For months now, I have been carefully un-attaching two or three of the web tethers to gently move the webs out of my way causing the webs to float up and away. I was encouraging the spiders to move on. Scoot. But I was doing it in a genteel, Southern lady style.

When the spiders persisted, continuing to build their webs in even more a**holic locales, I resorted to the stick method. For weeks, I looked like a deranged water diviner, walking through my yard with a stick held face-height in front of me. I wave it up and down to catch the spider web before it catches my face. The neighbors think it’s hilarious. Or would, if they could see past the opaque layers and layers of head-height spider webs and see me acting like an idiot.

It also seems to me, using the most unscientific measure available to me, commonly called opinion, that the special post-Irma spidey power has infused their webs with extra strength. On the main tethers of the web, there seems to be an extra “bead” of superglue every inch or so. Again, University of Florida informs me this is nothing new: “Conspicuous tufts of silk occur on the web, primarily on the foundation lines … one hypothesis suggests that the tufts make the webs more conspicuous to birds (Eisner and Nowicki 1983), preventing the birds from flying into and destroying the webs.”

First, they are kind of conspicuous, but not super conspicuous.
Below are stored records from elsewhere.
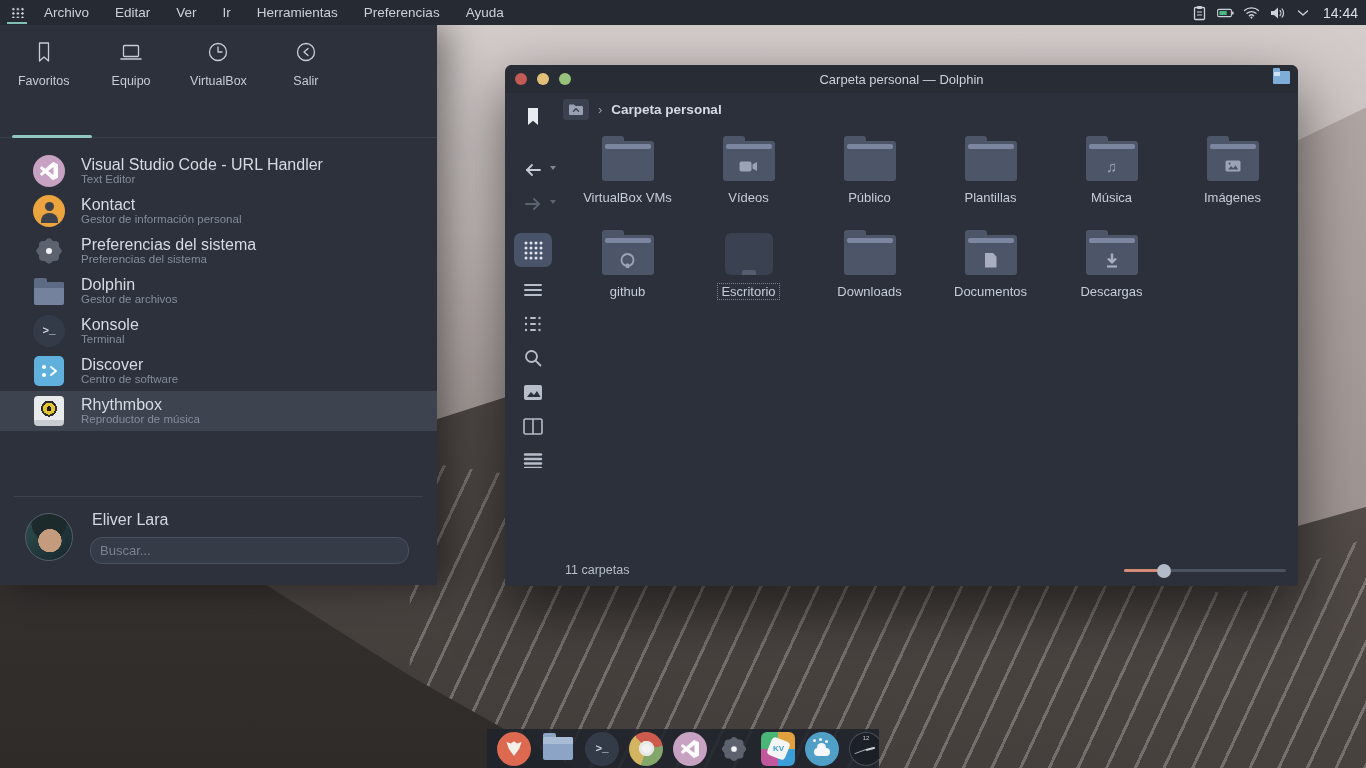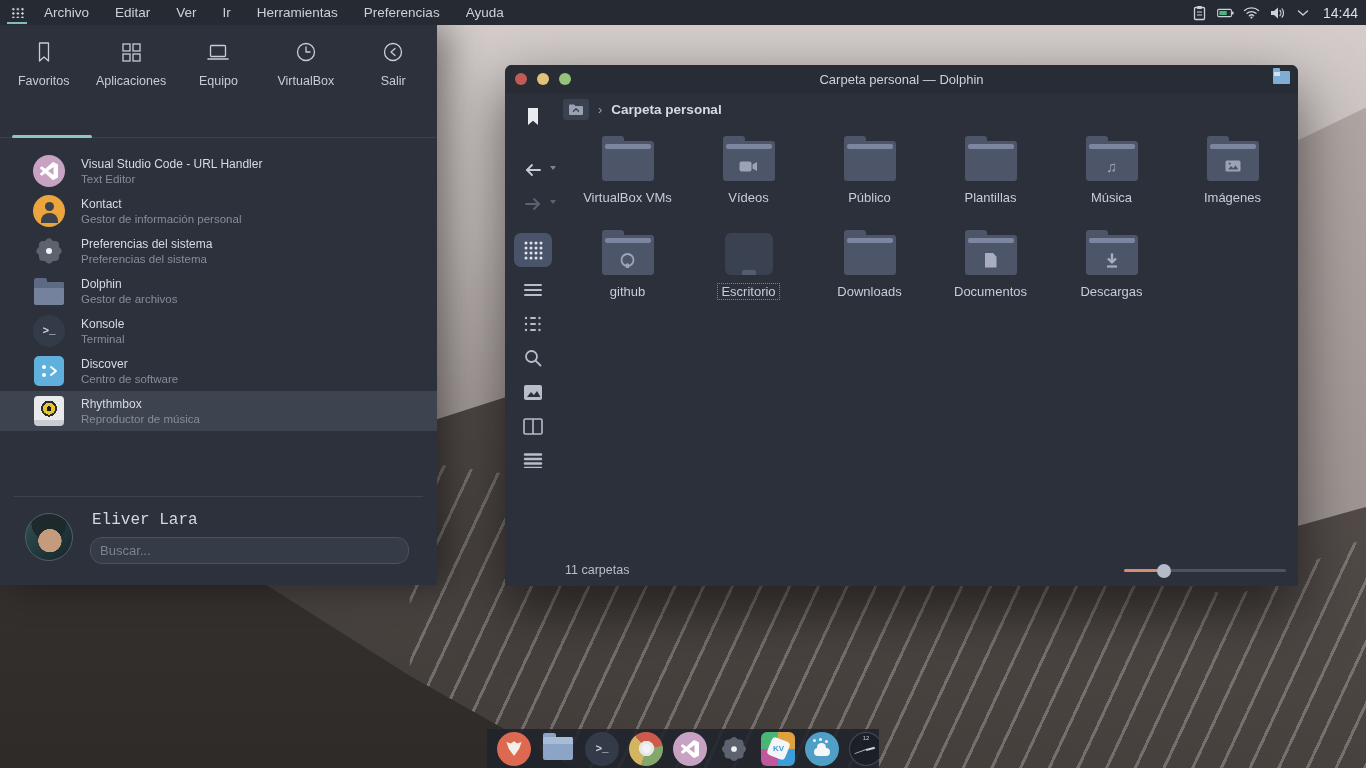--- a/index.html
+++ b/index.html
@@ -43,21 +43,21 @@
   .tabs { display:flex; height:86px; align-items:flex-start; padding-top:14px; }
   .tab { width:20%; display:flex; flex-direction:column; align-items:center; gap:9px; font-size:12.5px; color:#c7ccd6; }
   .tabs-underline { position:absolute; left:0; top:112px; width:437px; height:1px; background:#3a404c; }
   .tab-active-bar { position:absolute; left:12px; top:110px; width:80px; height:3px; background:#8fc6bd; border-radius:2px; }
 
   .apps { position:absolute; left:0; top:126px; width:437px; }
   .app-row { display:flex; align-items:center; height:40px; padding-left:33px; gap:16px; }
   .app-row.selected { background:#3d4450; }
   .app-ico { width:32px; height:32px; flex:0 0 32px; display:flex; align-items:center; justify-content:center; }
   .app-texts { display:flex; flex-direction:column; gap:1px; }
-  .app-name { font-size:12px; color:#d6dbe3; line-height:15px; }
+  .app-name { font-size:16px; color:#d6dbe3; line-height:15px; }
   .app-desc { font-size:11.5px; color:#868d9a; line-height:13px; }
 
   .circle32 { width:32px; height:32px; border-radius:50%; display:flex; align-items:center; justify-content:center; }
   .ic-vscode { background:#c7a2c2; }
   .ic-kontact { background:#eca43e; position:relative; overflow:hidden; }
   .kontact-head { width:9px; height:9px; border-radius:50%; background:#3c414c; position:absolute; top:7px; left:11.5px; }
   .kontact-body { width:17px; height:10px; border-radius:8px 8px 0 0; background:#3c414c; position:absolute; bottom:4px; left:7.5px; }
   .ic-settings { position:relative; width:32px; height:32px; }
   .ic-settings .sq { position:absolute; left:6px; top:6px; width:20px; height:20px; background:#5d636e; border-radius:4px; }
   .ic-settings .sq.rot { transform:rotate(45deg); }
@@ -73,21 +73,21 @@
     background:radial-gradient(circle at 50% 42%, #1d1d1d 0 2.5px, #e6c52e 2.5px 6px, #2c2c2c 6px 8px, transparent 8px),
       linear-gradient(180deg,#e8eaec 0 80%, #c9cdd1 80% 100%); position:relative; }
 
   .user-sep { position:absolute; left:14px; right:14px; top:471px; height:1px; background:#3d434f; }
   .user-area { position:absolute; left:0; top:480px; width:437px; height:80px; }
   .avatar { position:absolute; left:25px; top:8px; width:48px; height:48px; border-radius:50%;
     border:1px solid #555d6b; overflow:hidden;
     background:radial-gradient(circle at 52% 58%, #c49b7d 0 32%, transparent 33%),
       radial-gradient(circle at 50% 20%, #1c2a2c 0 40%, transparent 41%),
       linear-gradient(135deg,#315250 0%, #20363a 60%, #16262b 100%); }
-  .user-name { position:absolute; left:92px; top:6px; font-size:16px; color:#d3d8e0;font-family:Liberation Mono, monospace; }
+  .user-name { position:absolute; left:92px; top:6px; font-size:16px; color:#d3d8e0; }
   .search-input { position:absolute; left:90px; top:32px; width:319px; height:27px; background:#353b47;
     border:1px solid #4a5160; border-radius:12px; color:#d2d7df; font-size:13px; padding:0 9px;
     font-family:"Liberation Sans", sans-serif; outline:none; }
   .search-input::placeholder { color:#7c8390; }
 
   
   .dolphin { position:absolute; left:505px; top:65px; width:793px; height:521px; background:#2b303b;
     border-radius:7px 7px 3px 3px; box-shadow:0 22px 60px rgba(0,0,0,.55); z-index:20; }
   .titlebar { position:absolute; left:0; top:0; right:0; height:28px; background:#272c35;
     border-radius:7px 7px 0 0; display:flex; align-items:center; }
@@ -232,33 +232,20 @@
       <span>
           <svg width="26" height="26" viewBox="0 0 26 26">
             <path d="M8.5 4 h9 v18 l-4.5-4 -4.5 4 z" fill="none" stroke="#c7ccd6" stroke-width="1.3" stroke-linejoin="round"></path>
           </svg>
         </span>
       <span>Favoritos</span>
     </div>
     <div class="tab">
       <span>
           <svg width="26" height="26" viewBox="0 0 26 26">
-            <g fill="none" stroke="#c7ccd6" stroke-width="1.3">
-              <rect x="5" y="5" width="7" height="7"></rect>
-              <rect x="15" y="5" width="7" height="7"></rect>
-              <rect x="5" y="15" width="7" height="7"></rect>
-              <rect x="15" y="15" width="7" height="7"></rect>
-            </g>
-          </svg>
-        </span>
-      <span>Aplicaciones</span>
-    </div>
-    <div class="tab">
-      <span>
-          <svg width="26" height="26" viewBox="0 0 26 26">
             <rect x="5.5" y="6.5" width="15" height="11" rx="1" fill="none" stroke="#c7ccd6" stroke-width="1.3"></rect>
             <line x1="3" y1="20" x2="23" y2="20" stroke="#c7ccd6" stroke-width="1.6" stroke-linecap="round"></line>
           </svg>
         </span>
       <span>Equipo</span>
     </div>
     <div class="tab">
       <span>
           <svg width="26" height="26" viewBox="0 0 26 26">
             <circle cx="13" cy="13" r="8.5" fill="none" stroke="#c7ccd6" stroke-width="1.3"></circle>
For example, they are less visible when the subject is carrying a load of clean laundry from the outdoor facility to the inside; when that person is calmly walking along and inhaling the “fresh linen” scent, minding their own business, on a path they’ve traversed three times today already. And then boom! — spiderweb to the face. I tried rubbing my face against my shoulders to remove the spider web, while simultaneously trying to see if there’s an actual spider on my person. It’s hard to see both the front and sides and back of your torso — all at once — without some extra eyeballs. I was also making a weird screaming/moaning noise with a twisted face — sort of like catching Sylvester Stallone on a really bad day.

Second, and here comes the other super spidey part, these webs are really strong. That’s not to say I’m hitting them like a trampoline and then being catapulted backward. But you know how the usual spidey dance lasts about five seconds and then you forget all about the skin-crawling event completely? Well, that happens. But then a minute or five later, I find that my car keys are wrapped in spiderwebs, or I find a loose tendril or two just hanging off a forearm instead of dissolving like a regular spiderweb. It’s usually a two-for-one, now-AND-later skin crawling experience with these super spiders.

According to Orkin, “Crab Spiders” do have one thing going from them. “The bite of this common species is not known to cause serious effects to humans.” And yet, after the laundry episode, I’m not so sure I’m willing to coexist — safe or no. I am welcoming, however, birds that are especially trained to dive bomb spinybacked orbweaver webs. It’s war now.